* Work instructions *
Below are entries. Pull out all lines containing "close".

* Exercise data *
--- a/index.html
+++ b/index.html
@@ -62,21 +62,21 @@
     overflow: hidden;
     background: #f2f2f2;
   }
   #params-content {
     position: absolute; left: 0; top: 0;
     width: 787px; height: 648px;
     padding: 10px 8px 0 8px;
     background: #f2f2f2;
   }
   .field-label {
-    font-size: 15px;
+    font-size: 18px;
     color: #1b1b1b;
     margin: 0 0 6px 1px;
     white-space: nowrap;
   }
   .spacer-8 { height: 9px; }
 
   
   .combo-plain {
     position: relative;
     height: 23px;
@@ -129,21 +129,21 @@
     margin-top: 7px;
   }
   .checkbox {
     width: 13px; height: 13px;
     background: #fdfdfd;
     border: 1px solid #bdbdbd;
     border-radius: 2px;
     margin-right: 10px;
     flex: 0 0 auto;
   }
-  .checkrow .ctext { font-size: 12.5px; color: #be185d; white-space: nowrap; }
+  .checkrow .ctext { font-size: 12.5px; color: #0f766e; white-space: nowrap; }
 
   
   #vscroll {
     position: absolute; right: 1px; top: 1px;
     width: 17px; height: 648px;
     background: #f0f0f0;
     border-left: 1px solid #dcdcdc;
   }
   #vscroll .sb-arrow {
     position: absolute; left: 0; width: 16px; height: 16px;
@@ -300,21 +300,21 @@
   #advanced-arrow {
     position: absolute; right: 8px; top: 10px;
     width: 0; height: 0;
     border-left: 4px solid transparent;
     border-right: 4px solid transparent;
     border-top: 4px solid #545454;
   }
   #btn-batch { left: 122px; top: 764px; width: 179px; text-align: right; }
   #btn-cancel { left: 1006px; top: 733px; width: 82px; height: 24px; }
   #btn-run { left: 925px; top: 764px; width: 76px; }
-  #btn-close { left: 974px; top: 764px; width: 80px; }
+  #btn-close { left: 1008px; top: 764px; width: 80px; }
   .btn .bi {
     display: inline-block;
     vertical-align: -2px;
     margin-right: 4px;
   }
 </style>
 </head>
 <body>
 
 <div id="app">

* Exercise response *
-  #btn-close { left: 974px; top: 764px; width: 80px; }
+  #btn-close { left: 1008px; top: 764px; width: 80px; }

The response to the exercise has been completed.